Contre ce qu'il qualifie de harcèlement érigé "en stratégie" dans l'une des plus grosses sociétés du pays, le parquet de Paris a requis vendredi "le maximum" prévu par la loi: 75.000 euros d'amende contre France Télécom, un an d'emprisonnement et une amende de 15.000 euros contre ses ex-dirigeants.
Le PDG de France Télécom de 2005 à 2010, Didier Lombard, son ex-numéro 2 Louis-Pierre Wenès et son ex-DRH Olivier Barberot sont soupçonnés d'avoir mis en place "une politique d'entreprise visant à déstabiliser les salariés et à créer un climat anxiogène", alors qu'ils voulaient supprimer des milliers d'emplois.
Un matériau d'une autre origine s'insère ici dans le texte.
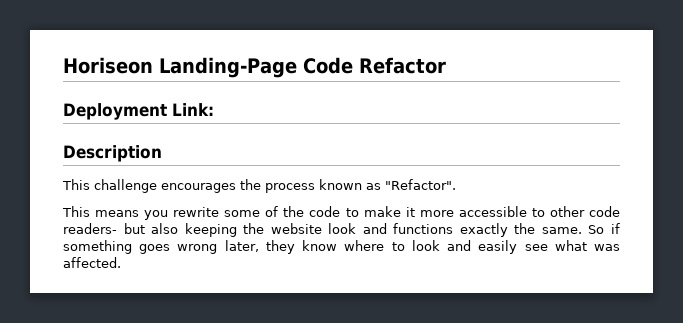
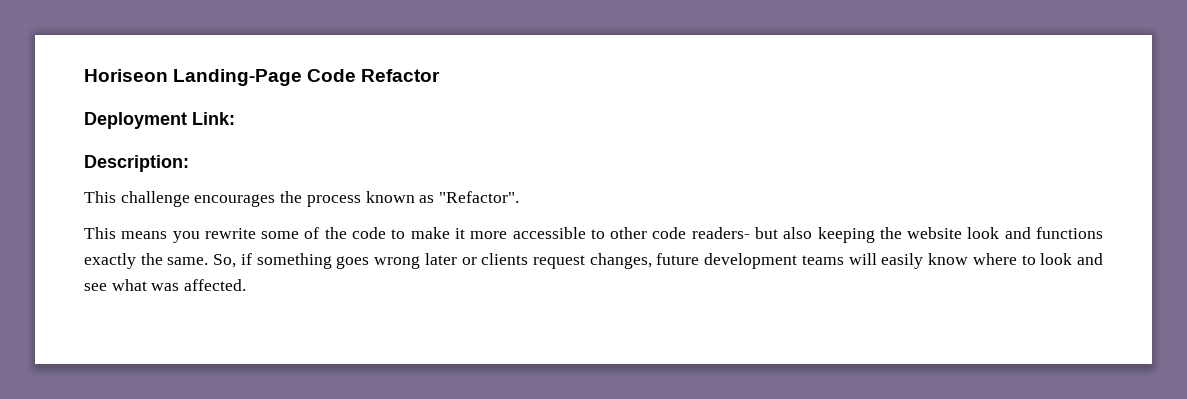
[63,145,162,162] Description -> [84,155,189,172] Description:
[588,225,605,234] So -> [213,254,237,268] So,
[224,240,295,254] later, they -> [424,253,924,269] later or clients request changes, future development teams will easily
[478,240,518,254] easily -> (1104, 259) none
Huit mois d'emprisonnement et 10.000 euros d'amende ont été demandés contre quatre autres anciens responsables poursuivis pour "complicité de harcèlement moral".
Les avocats de M. Lombard devraient à la suite de leurs confrères de la défense plaider la relaxe dans l'après-midi, au nom du "droit" et non de "la morale" ou "du symbole".
Car le procès qui s'est ouvert il y a plus de deux mois devant le tribunal correctionnel est inédit: France Télécom, devenue Orange en 2013, est la première entreprise du CAC 40 à être jugée pour un harcèlement moral institutionnel.
Elle était devenue le symbole de la souffrance au travail et faisait la Une des médias il y a dix ans, alors que plusieurs salariés se suicidaient. Michel Deparis, qui s'est donné la mort le 14 juillet 2009, avait écrit dans une lettre: "Je me suicide à cause de France Télécom. C'est la seule cause".
Deux mois plus tard, le syndicat SUD déposait plainte, donnant un tournant judiciaire à l'affaire. Les juges ont retenu 39 cas de salariés, dont 19 se sont suicidés. Environ 120 autres personnes se sont constituées partie civile depuis le début du procès le 6 mai.
"Compassion" et dénégations
Confrontés à la colère des proches de victimes ou à certains de leurs propos de l'époque - M. Lombard avait dit devant des cadres vouloir faire les départs "par la fenêtre ou par la porte" -, les prévenus expriment leur "compassion" ou reconnaissent "une phrase idiote", "une gaffe".
Mais jamais ils n'ont varié d'un iota, rejetant toute responsabilité.
Didier Lombard a sans cesse mis en avant la situation de "péril" de l'entreprise. En 2006, en pleine révolution technologique et face à une concurrence exacerbée, il s'était engagé à faire partir 22.000 salariés en trois ans, sur environ 120.000.
L'entreprise était devenue privée, mais la majorité des employés étaient encore fonctionnaires et ne pouvaient donc être licenciés.
Ce vaste programme de restructuration (les plans NExT et Act) a été au centre des débats. Pour les prévenus, il devait s'agir de départs "volontaires", "naturels". Pour les parties civiles, la pression a été mise sur les salariés pour les pousser à partir.
"L'obsession" de ces départs et de 10.000 mobilités était "devenue le cœur de métier des dirigeants de France Télécom", ont estimé les représentantes du parquet.
Les prévenus ont reconnu qu'ils savaient que s'adapter à ces réorganisations serait dur pour des salariés, mais ils contestent tout harcèlement moral, défini dans le code pénal comme "des agissements répétés ayant pour objet ou pour effet une dégradation des conditions de travail".
"Dans ce qui a été défini comme politique d'entreprise et dans son application, il n'y a rien qui ressemble à ce qu'on nous reproche", a affirmé l'ex-numéro 2, Louis-Pierre Wenès.
Pour l'avocate de France Télécom, Claudia Chemarin, il n'est pas possible de prouver "l'élément intentionnel d'un harcèlement à l'encontre de chacune" des victimes. Elle a appelé lundi les juges à rendre leur décision "avec objectivité".
Avant de mettre son jugement en délibéré, le tribunal donnera une dernière fois la parole aux prévenus.